— WHAT TO WORK ON —
Report only the number of lines in the records that contain the word "none".

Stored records
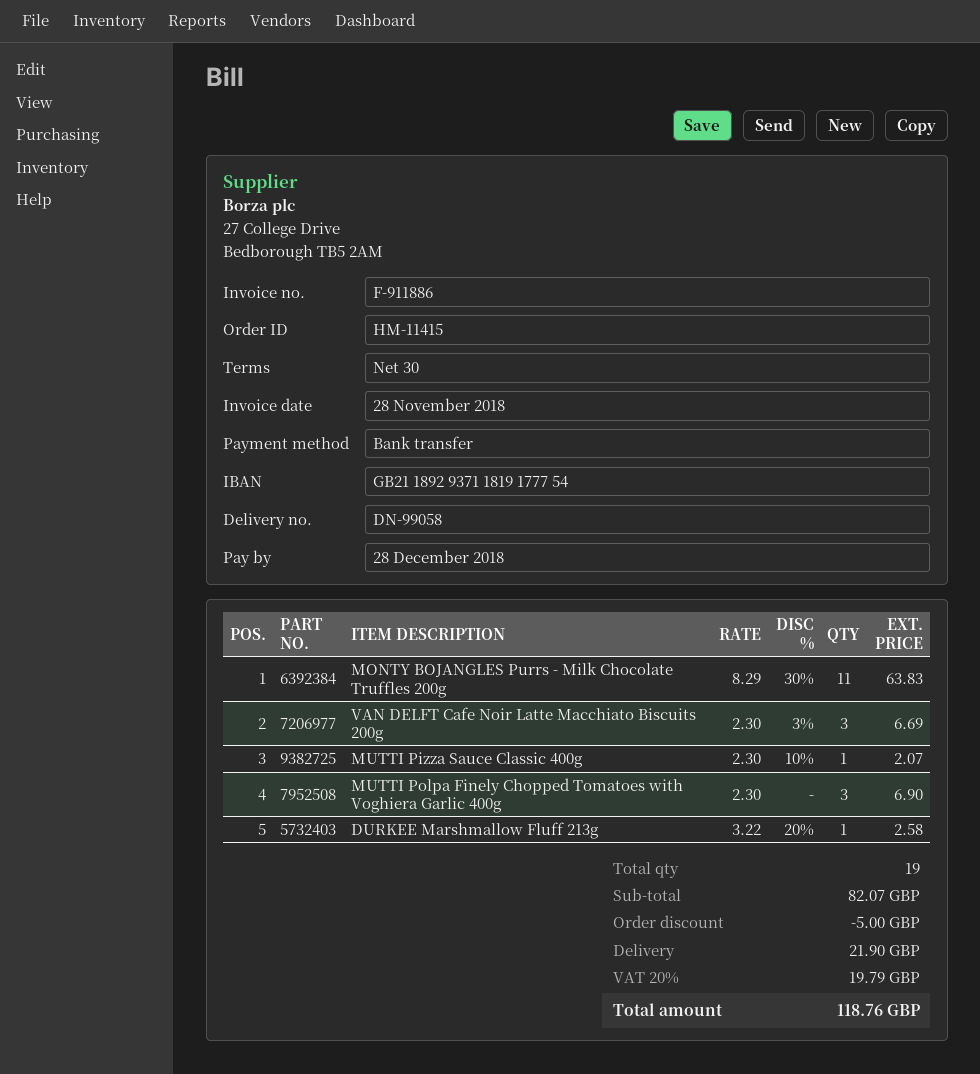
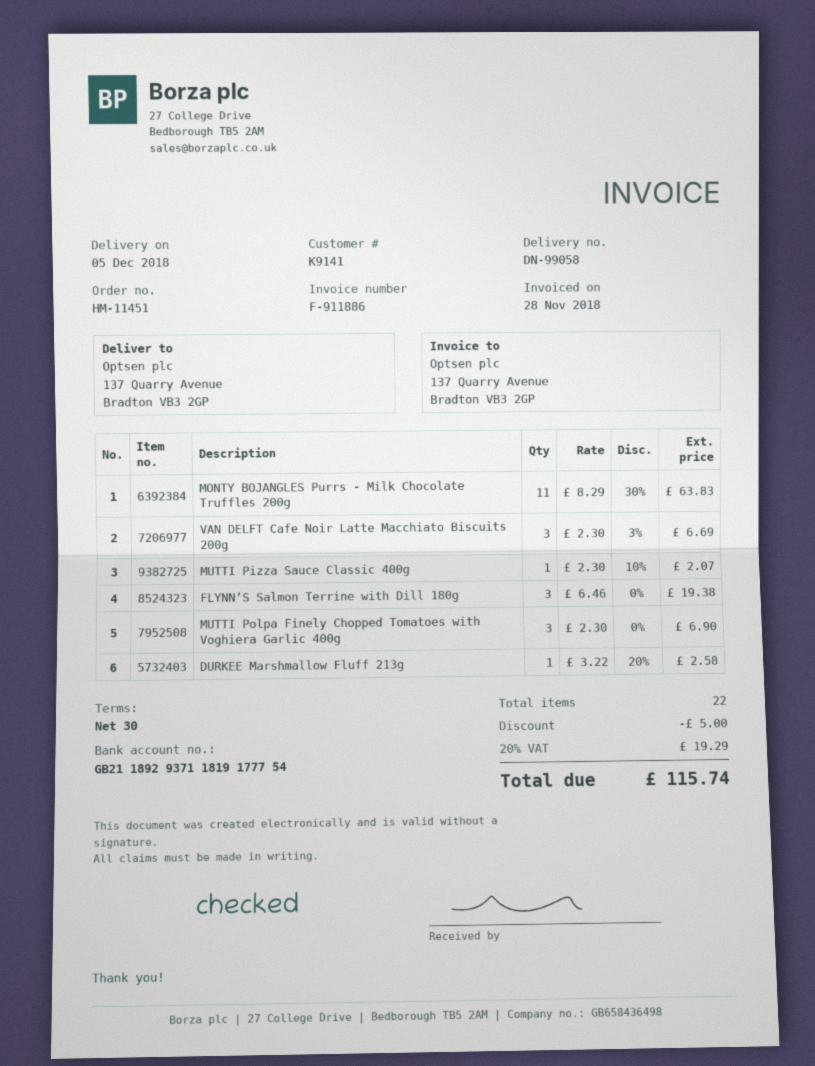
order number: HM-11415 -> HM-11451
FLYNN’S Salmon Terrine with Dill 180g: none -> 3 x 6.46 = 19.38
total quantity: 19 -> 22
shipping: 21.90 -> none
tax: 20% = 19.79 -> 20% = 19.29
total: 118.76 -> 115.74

— ANSWER TO THE PROBLEM —
2